• Problem details: Copy word for word, please, the lines of the entries below running from the one containing "DC-U1D19-2016528 | ISSUED" to the one containing "Average | KPI: 1,255.7 -> 1,137.6", both ends included.

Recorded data
•••••
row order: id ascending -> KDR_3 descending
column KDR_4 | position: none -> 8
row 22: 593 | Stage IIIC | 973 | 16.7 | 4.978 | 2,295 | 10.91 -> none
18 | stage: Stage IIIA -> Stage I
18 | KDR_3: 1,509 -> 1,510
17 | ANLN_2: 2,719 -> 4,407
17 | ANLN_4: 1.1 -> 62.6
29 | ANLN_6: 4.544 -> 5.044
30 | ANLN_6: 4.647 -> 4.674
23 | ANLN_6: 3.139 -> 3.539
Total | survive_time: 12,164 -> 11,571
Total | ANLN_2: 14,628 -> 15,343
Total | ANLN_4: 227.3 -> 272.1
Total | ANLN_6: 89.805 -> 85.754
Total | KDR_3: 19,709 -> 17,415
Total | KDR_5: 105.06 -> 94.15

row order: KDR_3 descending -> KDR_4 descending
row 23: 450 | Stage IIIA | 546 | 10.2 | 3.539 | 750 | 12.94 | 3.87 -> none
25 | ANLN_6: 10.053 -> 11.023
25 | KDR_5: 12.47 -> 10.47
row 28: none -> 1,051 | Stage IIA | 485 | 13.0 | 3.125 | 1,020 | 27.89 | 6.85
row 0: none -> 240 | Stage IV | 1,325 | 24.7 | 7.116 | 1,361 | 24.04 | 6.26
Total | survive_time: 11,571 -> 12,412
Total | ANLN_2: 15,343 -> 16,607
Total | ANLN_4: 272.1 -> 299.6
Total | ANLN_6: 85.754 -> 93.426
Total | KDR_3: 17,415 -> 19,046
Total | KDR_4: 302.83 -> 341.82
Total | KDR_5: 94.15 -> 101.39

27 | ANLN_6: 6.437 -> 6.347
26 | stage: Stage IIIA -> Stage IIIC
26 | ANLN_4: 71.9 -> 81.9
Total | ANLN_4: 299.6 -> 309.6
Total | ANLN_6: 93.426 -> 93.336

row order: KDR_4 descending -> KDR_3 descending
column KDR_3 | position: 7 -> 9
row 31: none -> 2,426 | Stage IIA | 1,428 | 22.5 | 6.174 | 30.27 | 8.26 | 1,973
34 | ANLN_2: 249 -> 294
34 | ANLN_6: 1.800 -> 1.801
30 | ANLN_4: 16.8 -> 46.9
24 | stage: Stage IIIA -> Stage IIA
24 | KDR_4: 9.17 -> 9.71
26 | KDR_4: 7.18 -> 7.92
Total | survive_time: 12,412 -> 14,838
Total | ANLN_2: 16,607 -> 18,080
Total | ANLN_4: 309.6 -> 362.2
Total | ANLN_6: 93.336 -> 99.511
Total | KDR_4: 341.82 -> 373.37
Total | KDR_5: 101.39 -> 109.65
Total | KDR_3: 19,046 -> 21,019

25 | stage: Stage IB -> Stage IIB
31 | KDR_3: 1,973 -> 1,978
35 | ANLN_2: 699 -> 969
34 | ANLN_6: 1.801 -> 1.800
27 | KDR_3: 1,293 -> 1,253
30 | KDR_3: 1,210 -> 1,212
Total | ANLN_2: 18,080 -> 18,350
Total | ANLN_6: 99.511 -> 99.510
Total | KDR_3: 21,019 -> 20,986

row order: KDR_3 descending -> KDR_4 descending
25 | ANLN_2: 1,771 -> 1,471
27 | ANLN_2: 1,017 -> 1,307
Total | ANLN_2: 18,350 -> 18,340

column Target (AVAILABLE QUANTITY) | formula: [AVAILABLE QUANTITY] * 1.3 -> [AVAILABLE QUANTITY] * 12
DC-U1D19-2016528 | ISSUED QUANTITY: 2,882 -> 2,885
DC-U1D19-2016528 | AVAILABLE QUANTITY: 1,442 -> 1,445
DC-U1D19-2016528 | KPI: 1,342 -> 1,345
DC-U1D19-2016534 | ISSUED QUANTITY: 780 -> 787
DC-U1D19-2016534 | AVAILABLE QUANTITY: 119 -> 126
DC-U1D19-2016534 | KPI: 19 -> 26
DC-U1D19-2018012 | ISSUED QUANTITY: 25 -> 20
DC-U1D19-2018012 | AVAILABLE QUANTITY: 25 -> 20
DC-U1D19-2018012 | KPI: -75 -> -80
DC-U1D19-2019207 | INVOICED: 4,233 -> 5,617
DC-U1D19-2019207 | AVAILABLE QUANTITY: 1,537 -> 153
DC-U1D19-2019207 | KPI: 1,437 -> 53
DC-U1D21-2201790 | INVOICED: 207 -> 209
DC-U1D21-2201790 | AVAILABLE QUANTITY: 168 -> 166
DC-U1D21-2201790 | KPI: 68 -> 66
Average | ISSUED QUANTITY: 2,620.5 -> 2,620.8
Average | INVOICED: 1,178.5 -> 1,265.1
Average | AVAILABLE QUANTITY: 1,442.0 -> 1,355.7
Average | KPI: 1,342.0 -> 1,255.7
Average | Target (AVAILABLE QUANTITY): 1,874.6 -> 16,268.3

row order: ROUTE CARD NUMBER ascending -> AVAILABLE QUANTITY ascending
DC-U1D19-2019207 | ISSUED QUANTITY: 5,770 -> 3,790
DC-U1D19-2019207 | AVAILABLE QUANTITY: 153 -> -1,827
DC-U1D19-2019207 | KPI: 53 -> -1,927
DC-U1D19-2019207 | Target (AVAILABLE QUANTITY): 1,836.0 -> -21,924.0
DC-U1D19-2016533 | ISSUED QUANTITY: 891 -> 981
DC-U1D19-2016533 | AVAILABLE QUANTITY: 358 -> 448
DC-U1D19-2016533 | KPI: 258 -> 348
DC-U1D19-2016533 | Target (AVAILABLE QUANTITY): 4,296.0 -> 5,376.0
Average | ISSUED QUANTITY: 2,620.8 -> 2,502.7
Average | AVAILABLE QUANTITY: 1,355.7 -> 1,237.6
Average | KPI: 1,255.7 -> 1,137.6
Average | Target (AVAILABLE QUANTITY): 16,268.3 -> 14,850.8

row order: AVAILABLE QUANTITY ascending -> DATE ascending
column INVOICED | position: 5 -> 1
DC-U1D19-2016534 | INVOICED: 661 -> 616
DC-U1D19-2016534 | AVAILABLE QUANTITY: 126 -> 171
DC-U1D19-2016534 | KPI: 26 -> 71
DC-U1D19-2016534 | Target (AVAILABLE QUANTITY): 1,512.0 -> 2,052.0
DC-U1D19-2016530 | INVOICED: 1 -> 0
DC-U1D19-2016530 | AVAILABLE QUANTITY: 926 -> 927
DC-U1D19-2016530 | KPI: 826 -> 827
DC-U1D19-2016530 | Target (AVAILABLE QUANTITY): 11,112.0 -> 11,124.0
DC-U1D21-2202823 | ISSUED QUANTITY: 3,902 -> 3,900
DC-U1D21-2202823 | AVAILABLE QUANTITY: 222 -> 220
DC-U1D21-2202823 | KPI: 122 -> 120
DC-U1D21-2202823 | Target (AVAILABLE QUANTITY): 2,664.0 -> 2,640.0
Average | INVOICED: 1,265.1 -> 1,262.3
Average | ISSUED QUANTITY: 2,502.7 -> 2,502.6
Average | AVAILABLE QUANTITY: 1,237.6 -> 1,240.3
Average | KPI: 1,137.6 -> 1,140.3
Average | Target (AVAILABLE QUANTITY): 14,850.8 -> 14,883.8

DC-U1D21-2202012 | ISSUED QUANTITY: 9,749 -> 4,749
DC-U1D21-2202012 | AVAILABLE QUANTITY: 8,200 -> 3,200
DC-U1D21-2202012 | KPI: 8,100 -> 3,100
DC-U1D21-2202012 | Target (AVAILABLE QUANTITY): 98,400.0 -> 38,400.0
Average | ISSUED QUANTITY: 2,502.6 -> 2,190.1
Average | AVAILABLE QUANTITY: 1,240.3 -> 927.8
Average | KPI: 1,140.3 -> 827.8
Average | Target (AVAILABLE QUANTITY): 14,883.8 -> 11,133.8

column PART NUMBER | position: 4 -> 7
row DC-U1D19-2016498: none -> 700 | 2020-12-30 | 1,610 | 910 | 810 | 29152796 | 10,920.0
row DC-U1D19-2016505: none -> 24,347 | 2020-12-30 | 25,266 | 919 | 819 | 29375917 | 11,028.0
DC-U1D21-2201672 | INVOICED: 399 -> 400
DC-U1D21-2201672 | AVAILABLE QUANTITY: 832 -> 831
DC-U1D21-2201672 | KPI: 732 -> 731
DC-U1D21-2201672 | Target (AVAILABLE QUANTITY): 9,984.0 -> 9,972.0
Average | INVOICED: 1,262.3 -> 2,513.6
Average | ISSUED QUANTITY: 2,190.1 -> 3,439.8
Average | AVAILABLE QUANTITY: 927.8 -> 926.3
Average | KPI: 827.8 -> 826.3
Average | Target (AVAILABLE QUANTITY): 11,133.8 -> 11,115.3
•••••
• Written response:
DC-U1D19-2016528 | ISSUED QUANTITY: 2,882 -> 2,885
DC-U1D19-2016528 | AVAILABLE QUANTITY: 1,442 -> 1,445
DC-U1D19-2016528 | KPI: 1,342 -> 1,345
DC-U1D19-2016534 | ISSUED QUANTITY: 780 -> 787
DC-U1D19-2016534 | AVAILABLE QUANTITY: 119 -> 126
DC-U1D19-2016534 | KPI: 19 -> 26
DC-U1D19-2018012 | ISSUED QUANTITY: 25 -> 20
DC-U1D19-2018012 | AVAILABLE QUANTITY: 25 -> 20
DC-U1D19-2018012 | KPI: -75 -> -80
DC-U1D19-2019207 | INVOICED: 4,233 -> 5,617
DC-U1D19-2019207 | AVAILABLE QUANTITY: 1,537 -> 153
DC-U1D19-2019207 | KPI: 1,437 -> 53
DC-U1D21-2201790 | INVOICED: 207 -> 209
DC-U1D21-2201790 | AVAILABLE QUANTITY: 168 -> 166
DC-U1D21-2201790 | KPI: 68 -> 66
Average | ISSUED QUANTITY: 2,620.5 -> 2,620.8
Average | INVOICED: 1,178.5 -> 1,265.1
Average | AVAILABLE QUANTITY: 1,442.0 -> 1,355.7
Average | KPI: 1,342.0 -> 1,255.7
Average | Target (AVAILABLE QUANTITY): 1,874.6 -> 16,268.3

row order: ROUTE CARD NUMBER ascending -> AVAILABLE QUANTITY ascending
DC-U1D19-2019207 | ISSUED QUANTITY: 5,770 -> 3,790
DC-U1D19-2019207 | AVAILABLE QUANTITY: 153 -> -1,827
DC-U1D19-2019207 | KPI: 53 -> -1,927
DC-U1D19-2019207 | Target (AVAILABLE QUANTITY): 1,836.0 -> -21,924.0
DC-U1D19-2016533 | ISSUED QUANTITY: 891 -> 981
DC-U1D19-2016533 | AVAILABLE QUANTITY: 358 -> 448
DC-U1D19-2016533 | KPI: 258 -> 348
DC-U1D19-2016533 | Target (AVAILABLE QUANTITY): 4,296.0 -> 5,376.0
Average | ISSUED QUANTITY: 2,620.8 -> 2,502.7
Average | AVAILABLE QUANTITY: 1,355.7 -> 1,237.6
Average | KPI: 1,255.7 -> 1,137.6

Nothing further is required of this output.